Amparado por habeas corpus do STF, jovem apontado como “cérebro tecnológico” do esquema se nega a responder aos parlamentares e tem celular apreendido
Amparado por um habeas corpus concedido pelo ministro Gilmar Mendes, do Supremo Tribunal Federal, Igor Dias Delecrode se manteve em silêncio durante sua oitiva na Comissão Parlamentar Mista de Inquérito (CPMI) do INSS, realizada nesta segunda-feira (10).
Aos 28 anos, o investigado é descrito por parlamentares como o “cérebro tecnológico” da mega-fraude que desviou bilhões de reais da Previdência Social, por meio da falsificação de assinaturas e do uso indevido de dados biométricos.
Responsável pelo desenvolvimento de um sistema que simulava o reconhecimento facial de beneficiários, Delecrode teria viabilizado a inscrição fraudulenta de 117 mil aposentados em apenas um mês.
Seu software permitia a inclusão em lote de pensionistas, incluindo o cadastro irregular de crianças — uma delas com apenas 6 anos — e até do personagem de quadrinhos Chico Bento.
Apontado como “cérebro do esquema”, Igor Delecrode usou software para burlar biometria e falsificar assinaturas
De acordo com o relator da CPMI, deputado Alfredo Gaspar (União Brasil-AL), o jovem figura como sócio de seis empresas de tecnologia da informação: Power BI Software Tecnologia, Engaja Soluções, Rinotec, Sanc Soluções, ICD Tec Ltda. e Clint Hub Ltda. Ao ser questionado se possuía qualificação técnica, Delecrode afirmou que “programação é apenas um hobby”.
O deputado Paulo Pimenta (PT-RS) foi enfático ao denunciar os privilégios jurídicos concedidos ao investigado:
“É a vitória da impunidade. Enquanto o povo brasileiro sofre, esses criminosos se protegem por brechas legais”, afirmou.
Pimenta também classificou Delecrode como um “milionário de Ferraris e Lamborghinis sem nunca ter trabalhado na vida, um cérebro tecnológico das organizações criminosas”.
Luxo e desigualdade à mesa da CPMI
O contraste entre a vida de luxo dos investigados e a pobreza das vítimas foi tema central da sessão. O vice-presidente da CPMI, deputado Duarte Júnior (PSB-MA), classificou como “nojento” o fato de Igor Delecrode ter comparecido ao Congresso usando um sapato da grife Hermès, avaliado em R$ 9.300.
O parlamentar relatou casos de pensionistas que perderam ações judiciais por causa de documentos forjados pelo esquema.
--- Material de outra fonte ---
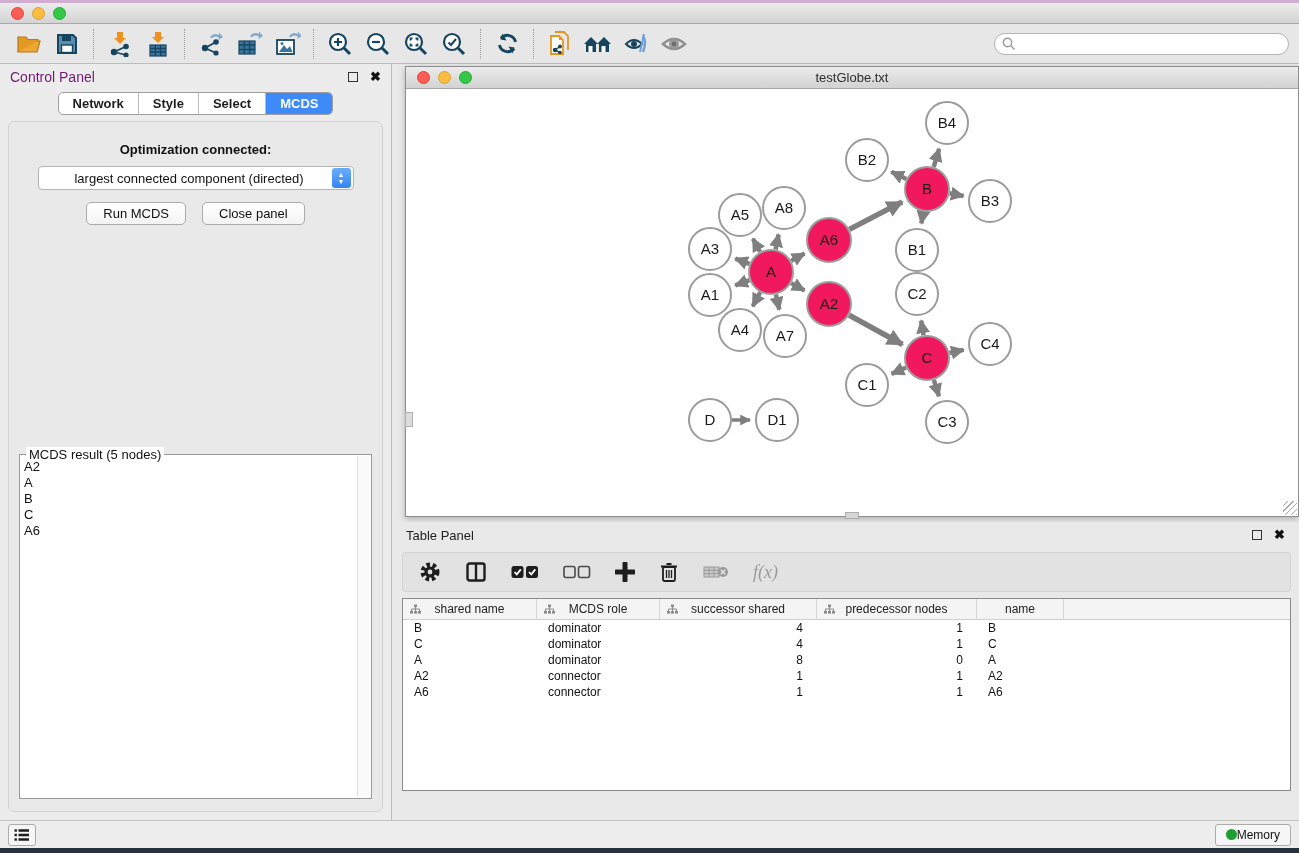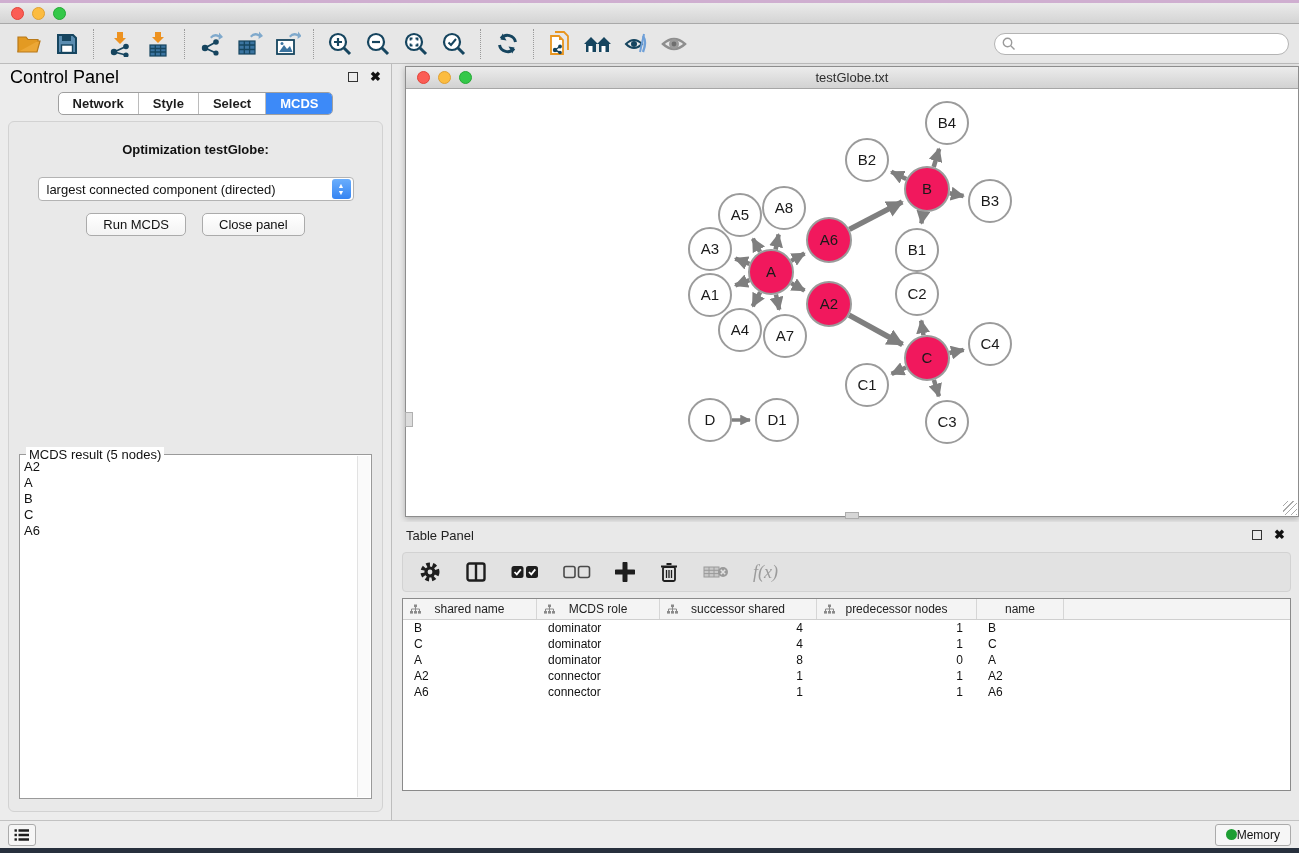--- a/index.html
+++ b/index.html
@@ -30,7 +30,7 @@
   
   .control-panel { width:392px; background:#ececec; border-right:1px solid #bdbdbd; display:flex; flex-direction:column; }
   .cp-header { height:26px; display:flex; align-items:center; padding:0 10px; }
-  .cp-title { font-size:18px; color:#000000; }
+  .cp-title { font-size:14px; color:#701a75; }
   .panel-header-icons { margin-left:auto; display:flex; gap:12px; align-items:center; }
   .icon-float { width:10px; height:10px; border:1.5px solid #333; }
   .icon-close { font-size:13px; font-weight:bold; color:#111; line-height:10px; }

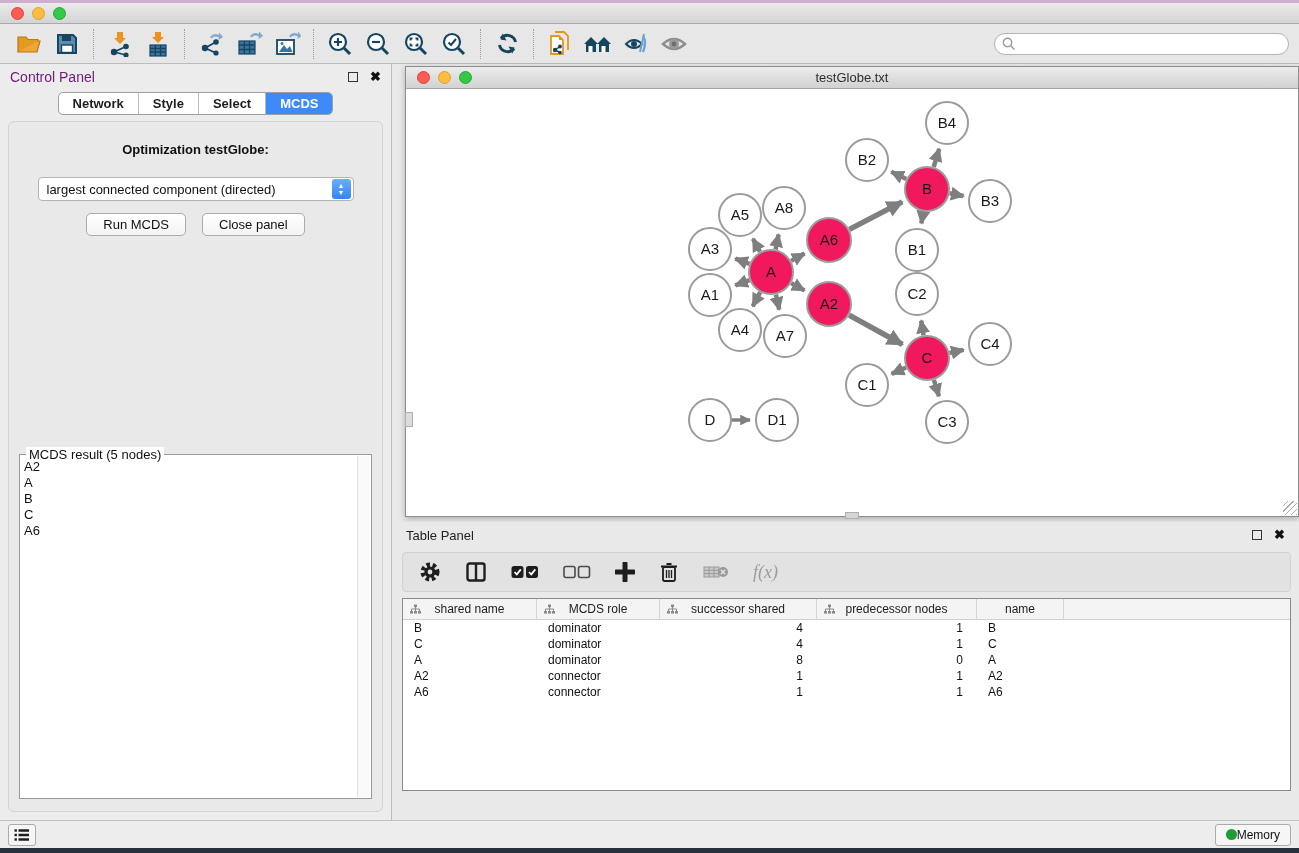--- a/index.html
+++ b/index.html
@@ -261,7 +261,7 @@
           </div>
       </div>
       <div class="cp-content">
-        <div class="opt-label">Optimization testGlobe:</div>
+        <div class="opt-label">Optimization connected:</div>
         <div class="dropdown">
           <span class="dropdown-value">largest connected component (directed)</span>
           <span class="dropdown-stepper">

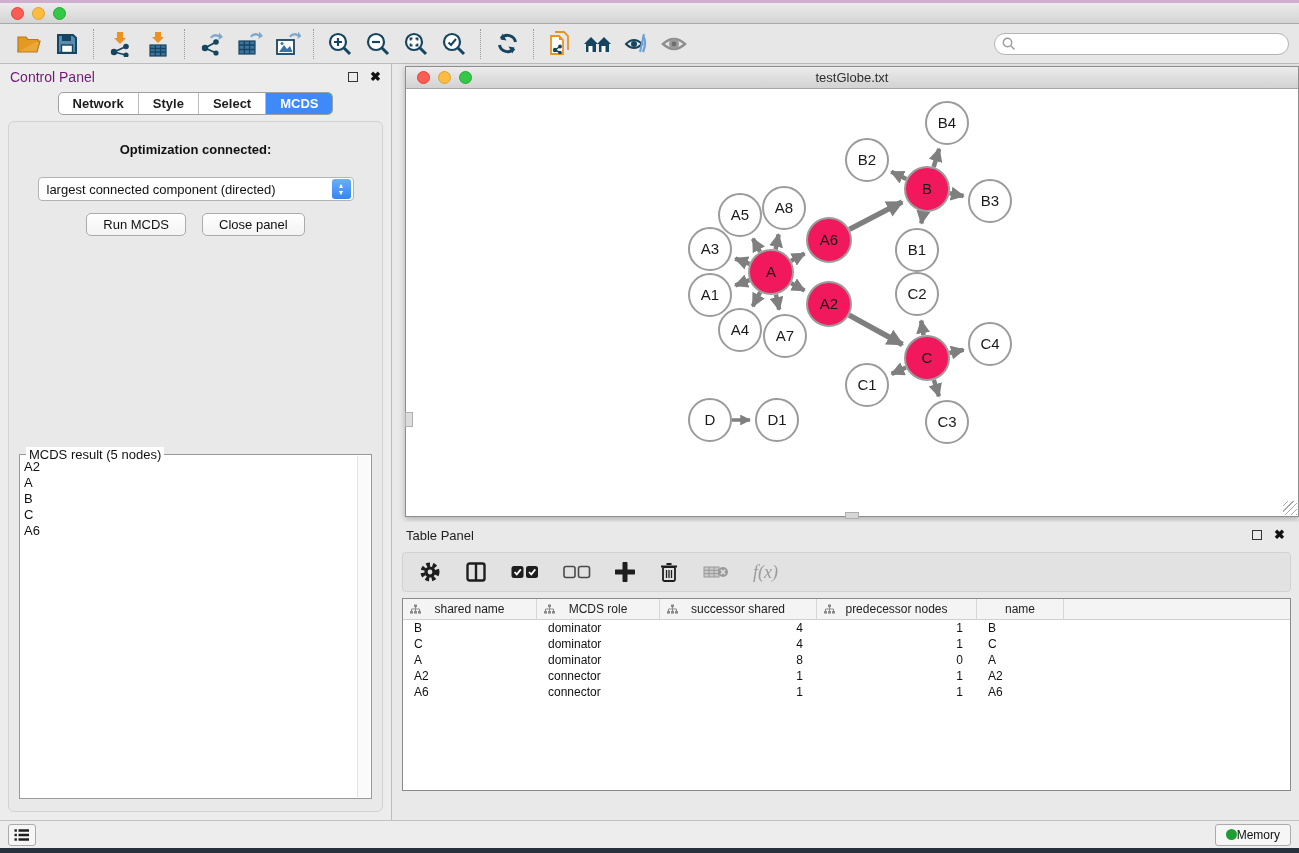--- a/index.html
+++ b/index.html
@@ -41,7 +41,7 @@
   .seg-item.selected { background:#3d8af8; color:#fff; }
   .cp-content { flex:1; margin:2px 8px 8px; background:#e9e9e9; border:1px solid #d2d2d2; border-radius:6px; position:relative; display:flex; flex-direction:column; align-items:center; }
   .opt-label { margin-top:20px; font-size:13px; font-weight:600; color:#111; }
-  .dropdown { margin-top:20px; width:316px; height:24px; background:#fff; border:1px solid #b3b3b3; border-radius:4px; display:flex; align-items:center; position:relative; }
+  .dropdown { margin-top:9px; width:316px; height:24px; background:#fff; border:1px solid #b3b3b3; border-radius:4px; display:flex; align-items:center; position:relative;text-align:center; }
   .dropdown-value { font-size:13px; color:#111; padding-left:8px; flex:1; white-space:nowrap; overflow:hidden; }
   .dropdown-stepper { width:19px; height:20px; margin-right:2px; border-radius:3px; background:linear-gradient(#6aaefc,#3584f2); display:flex; flex-direction:column; align-items:center; justify-content:center; gap:1px; }
   .dropdown-stepper span { color:#fff; font-size:7px; line-height:6px; }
“Temos relatos de aposentados que entraram na Justiça para tentar reaver seu dinheiro e perderam a causa porque o magistrado considerou legítimos os documentos fraudados. Isso mostra a sofisticação do esquema e a vulnerabilidade das vítimas”, disse.
Após a sessão, Duarte Júnior voltou a criticar o cenário de desigualdade exposto pela investigação:
“É revoltante ver um jovem de 28 anos, que nunca trabalhou formalmente, usando calçados de luxo enquanto milhares de idosos passam necessidade por causa desse esquema criminoso.”

Celular apreendido e quebra de sigilo
Durante a reunião, o relator Alfredo Gaspar apresentou um requerimento, aprovado por votação simbólica, para apreensão do celular de Igor Delecrode e acesso a suas mensagens e e-mails. O aparelho, um iPhone com valor estimado em R$ 8 mil, foi apreendido, mas o investigado se recusou a fornecer a senha, por orientação de sua defesa.
Os advogados alegaram que a medida não se enquadraria nas hipóteses previstas pelo Código de Processo Penal. A presidência da CPMI, no entanto, determinou que a senha será quebrada com apoio técnico da Polícia Federal e da Polícia Legislativa.
Prazo para ressarcimento é prorrogado
O deputado Paulo Pimenta anunciou ainda a prorrogação do prazo para pedidos de ressarcimento às vítimas do esquema. Inicialmente previsto para 14 de novembro de 2025, o prazo foi estendido para 14 de fevereiro de 2026, permitindo que mais pensionistas tenham tempo hábil para apresentar suas solicitações.
Segundo dados do Ministério da Previdência Social, mais de 3 milhões de aposentados e aposentadas já receberam os valores de volta, em devoluções que somam mais de R$ 2 bilhões.